Methods:  We exposed human hepatoma (HepG2) cells for 16 hours to lopinavir (LPV), indinavir (IDV), ritonavir (RTV), and atazanavir (ATV) at 30 mM and nelfinavir (NFV) at 10 mM. All cellular metabolites were analyzed by gas or liquid chromatography mass spectrometry. The expression of each endogenous metabolite was analyzed using pattern-recognition tools using a statistical process control method (Spotfire). Treatment comparisons were by ANOVA.

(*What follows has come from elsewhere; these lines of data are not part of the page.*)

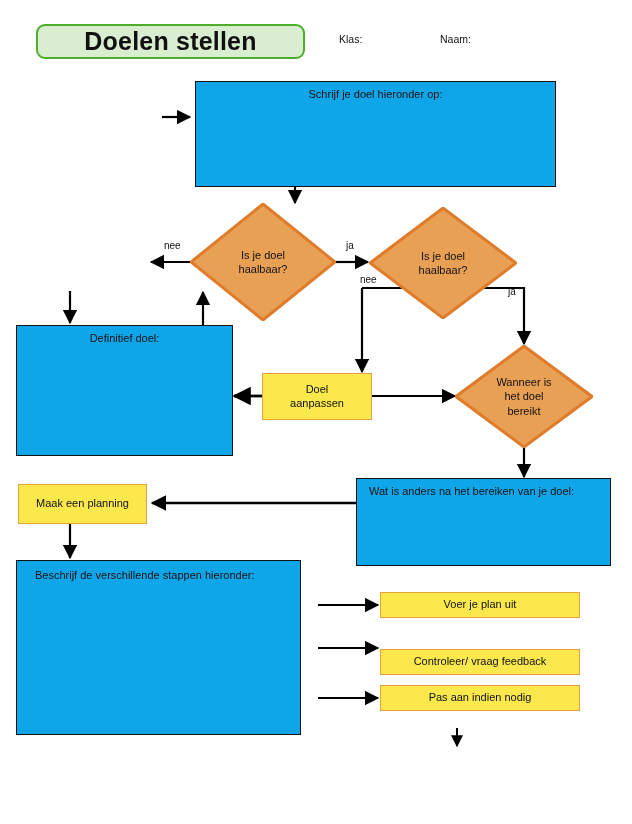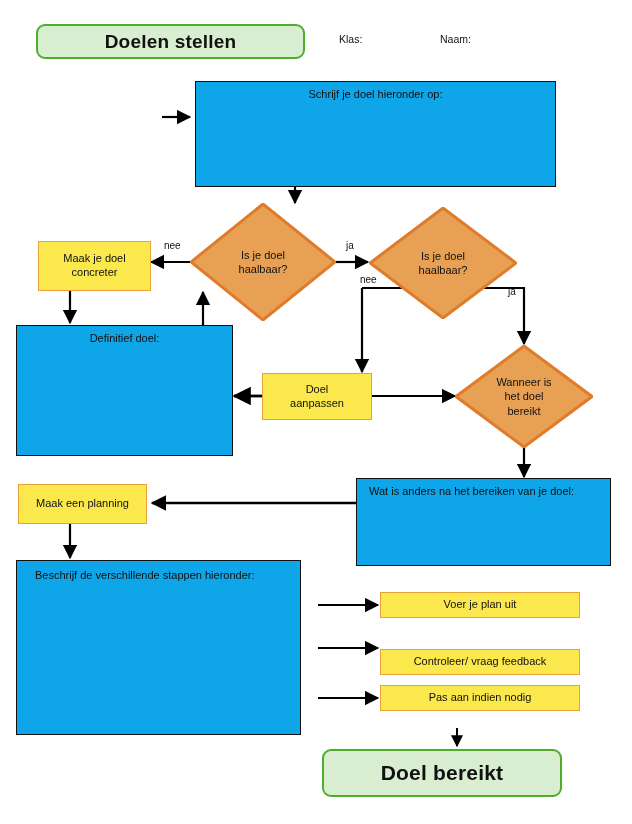--- a/index.html
+++ b/index.html
@@ -12,7 +12,7 @@
   
   .pill{background:#d9eed0;border:2.5px solid #4caf2a;border-radius:9px;
         display:flex;align-items:center;justify-content:center;}
-  .pill-title{font-size:19px;font-weight:bold;color:#111;letter-spacing:.2px;}
+  .pill-title{font-size:25px;font-weight:bold;color:#111;letter-spacing:.2px;}
   .pill-title.big{font-size:21px;}
 
   

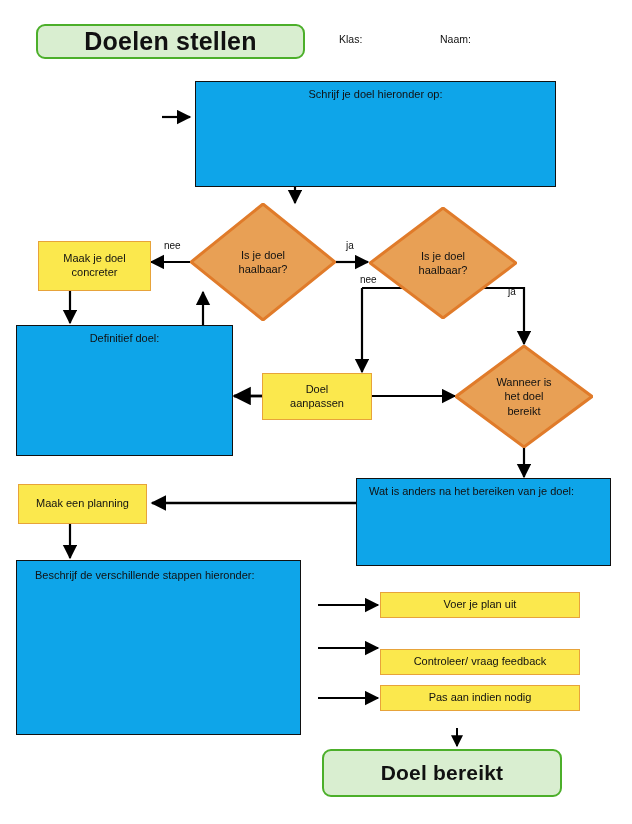--- a/index.html
+++ b/index.html
@@ -118,12 +118,6 @@
   <div class="edge-label" style="left:164px;top:240px;">nee</div>
   <div class="edge-label" style="left:346px;top:240px;">ja</div>
 
-  <div class="node action" style="left:38px;top:241px;width:113px;height:50px;">
-    <div class="action-label">
-      <div>Maak je doel</div>
-      <div>concreter</div>
-    </div>
-  </div>
 
   <div class="node diamond-wrap" style="left:369px;top:207px;width:148px;height:112px;">
     <svg class="diamond-shape" viewBox="0 0 148 112" preserveAspectRatio="none">

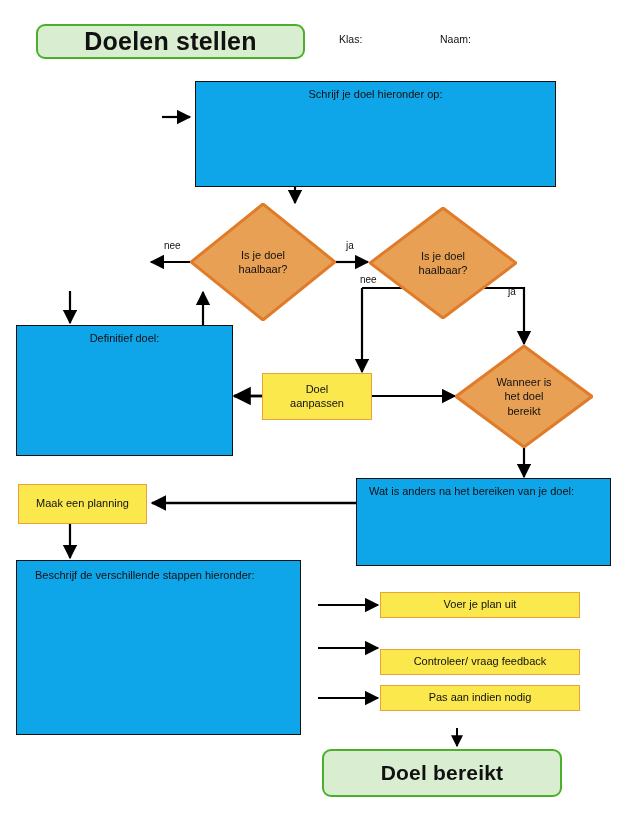--- a/index.html
+++ b/index.html
@@ -175,9 +175,6 @@
     <div class="action-label">Pas aan indien nodig</div>
   </div>
 
-  <div class="node pill" style="left:322px;top:749px;width:240px;height:48px;">
-    <span class="pill-title big">Doel bereikt</span>
-  </div>
 
 </div>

Results:  Of a total of 220 metbolites measured, the intracellular concentrations of 72 (33%) were significantly increased and 26 (12%) were down-regulated by 1 or more of the PI tested (p <0.05). The up-regulated metabolites were:  amino acids; fatty acids, including oleic acid (increased 127.1± 8.5% by IDV, LPV, NFV, and RTV); and intermediates of the citrate cycle (ATP generation) and gluconeogenesis. Down-regulated metabolites included adenine (precursor of ATP) and creatinine (precursors of urea cycle). Placed in order, from the greatest to the least number of metabolites significantly up-regulated, they are:  LPV (56)> IDV (28) > NFV (24) > RTV (15) >> ATV (0).

Conclusions:  An increase in intracellular oleic acid, sugars, and amino acids by some PI is indicative of a biochemical signature of stimulated metabolism necessary for secretion and export of lipids including ApoB. Our data provide additional qualitative and quantitative data for differential regulation of lipid synthesis by individual PI.